Class SharderByItemPipe<T>

  • Type Parameters:
    T - The input items' data type
    All Implemented Interfaces:
    Closeable, AutoCloseable, BasePipe
    Direct Known Subclasses:
    SharderByHashPipe

    public class SharderByItemPipe<T>
    extends TerminalPipe
    A terminal pipe that splits the contents of the input pipe into multiple files, according to some sharding criteria based on each item. The original order is preserved in each shard.
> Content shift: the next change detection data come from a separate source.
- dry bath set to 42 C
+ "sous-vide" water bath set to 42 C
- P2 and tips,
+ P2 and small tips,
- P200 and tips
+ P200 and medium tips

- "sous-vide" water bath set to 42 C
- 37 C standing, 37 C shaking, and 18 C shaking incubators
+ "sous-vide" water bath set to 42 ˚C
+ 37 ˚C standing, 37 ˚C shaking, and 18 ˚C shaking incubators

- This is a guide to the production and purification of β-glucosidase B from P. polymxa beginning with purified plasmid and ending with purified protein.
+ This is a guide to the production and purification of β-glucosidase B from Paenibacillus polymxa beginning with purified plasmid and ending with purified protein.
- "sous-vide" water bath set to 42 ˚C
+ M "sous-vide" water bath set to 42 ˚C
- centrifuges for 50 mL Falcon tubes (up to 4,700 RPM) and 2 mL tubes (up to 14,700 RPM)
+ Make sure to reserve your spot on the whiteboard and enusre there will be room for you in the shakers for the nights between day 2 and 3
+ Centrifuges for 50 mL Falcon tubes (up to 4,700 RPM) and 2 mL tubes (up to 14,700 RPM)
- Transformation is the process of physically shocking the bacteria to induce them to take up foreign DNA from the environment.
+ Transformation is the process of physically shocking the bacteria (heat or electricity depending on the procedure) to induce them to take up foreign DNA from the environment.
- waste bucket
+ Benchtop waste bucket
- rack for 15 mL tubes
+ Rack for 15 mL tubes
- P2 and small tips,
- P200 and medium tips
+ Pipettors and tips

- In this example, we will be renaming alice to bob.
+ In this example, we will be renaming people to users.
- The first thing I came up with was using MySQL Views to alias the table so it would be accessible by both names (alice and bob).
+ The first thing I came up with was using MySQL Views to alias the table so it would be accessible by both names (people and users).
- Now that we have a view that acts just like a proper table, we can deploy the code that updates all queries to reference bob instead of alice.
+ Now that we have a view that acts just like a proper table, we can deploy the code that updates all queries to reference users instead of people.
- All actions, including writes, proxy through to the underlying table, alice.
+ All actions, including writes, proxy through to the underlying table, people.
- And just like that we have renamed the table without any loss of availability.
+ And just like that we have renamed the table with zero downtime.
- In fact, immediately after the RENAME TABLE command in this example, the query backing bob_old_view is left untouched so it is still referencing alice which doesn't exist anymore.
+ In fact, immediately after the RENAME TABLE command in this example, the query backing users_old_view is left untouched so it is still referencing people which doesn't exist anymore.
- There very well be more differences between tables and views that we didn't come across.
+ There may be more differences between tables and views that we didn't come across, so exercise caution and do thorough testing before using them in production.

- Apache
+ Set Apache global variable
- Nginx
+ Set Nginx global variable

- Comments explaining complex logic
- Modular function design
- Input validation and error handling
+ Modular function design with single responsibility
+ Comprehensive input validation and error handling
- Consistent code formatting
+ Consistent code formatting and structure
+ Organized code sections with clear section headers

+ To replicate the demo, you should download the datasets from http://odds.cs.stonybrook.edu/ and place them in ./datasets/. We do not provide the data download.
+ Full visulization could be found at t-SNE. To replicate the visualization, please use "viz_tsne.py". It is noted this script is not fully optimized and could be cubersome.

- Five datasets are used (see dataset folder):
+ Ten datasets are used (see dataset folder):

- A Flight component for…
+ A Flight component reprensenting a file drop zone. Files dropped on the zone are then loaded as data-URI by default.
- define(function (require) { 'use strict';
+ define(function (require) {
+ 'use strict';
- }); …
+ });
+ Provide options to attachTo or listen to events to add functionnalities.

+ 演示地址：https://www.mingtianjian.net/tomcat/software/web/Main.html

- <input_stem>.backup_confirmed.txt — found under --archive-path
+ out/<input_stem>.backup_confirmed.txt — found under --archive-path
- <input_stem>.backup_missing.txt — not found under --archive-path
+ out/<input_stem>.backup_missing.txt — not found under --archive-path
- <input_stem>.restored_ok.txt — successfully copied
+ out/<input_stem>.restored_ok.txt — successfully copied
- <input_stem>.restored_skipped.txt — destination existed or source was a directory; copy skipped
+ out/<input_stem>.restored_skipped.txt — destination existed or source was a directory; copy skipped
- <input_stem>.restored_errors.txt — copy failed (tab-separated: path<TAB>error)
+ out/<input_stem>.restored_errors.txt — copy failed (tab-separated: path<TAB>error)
Note that this implementation keeps all shard files open at the same time, so make sure the system can handle this number of open files.
    Author:
    Eyal Schneider
    • Constructor Detail

      • SharderByItemPipe

        public SharderByItemPipe​(Pipe<T> input,
                                 EncoderFactory<? super T> encoderFactory,
                                 FailableFunction<? super T,​String,​PipeException> shardSelectorFunction,
                                 File folder,
                                 FileWriteOptions writeOptions)
        Constructor
        Parameters:
        input - The input pipe
        encoderFactory - The encoder factory to use for writing items into the different shards
        shardSelectorFunction - Given an item, selects the corresponding shard id. Files will use this id as a name. Must not return null for any non null input!
        folder - The folder where to place all shards. Must exist.
        writeOptions - Specify how the shard files should be written
      • SharderByItemPipe

        public SharderByItemPipe​(Pipe<T> input,
                                 EncoderFactory<? super T> encoderFactory,
                                 FailableFunction<? super T,​String,​PipeException> shardSelectorFunction,
                                 File folder)
        Constructor
        Parameters:
        input - The input pipe
        encoderFactory - The encoder factory to use for writing items into the different shards
        shardSelectorFunction - Given an item, selects the corresponding shard id. Files will use this id as a name. Must not return null for any non null input!
        folder - The folder where to place all shards. Must exist.
    • Method Detail

      • start

        public void start()
                   throws PipeException,
                          InterruptedException
        Description copied from interface: BasePipe
        Performs pre-processing prior to item flow throw the pipe. Implementations must call the same method for all their input pipes before accessing their items. This is typically done here.
        Throws:
        PipeException - In case of pipe errors in this pipe or somewhere up-stream.
        InterruptedException - In case that the operation has been interrupted by another thread.
      • getShardSizes

        public Map<String,​Integer> getShardSizes()
        Returns:
        The counts of items written to each shard. Call this method only after start() has been called and completed successfully.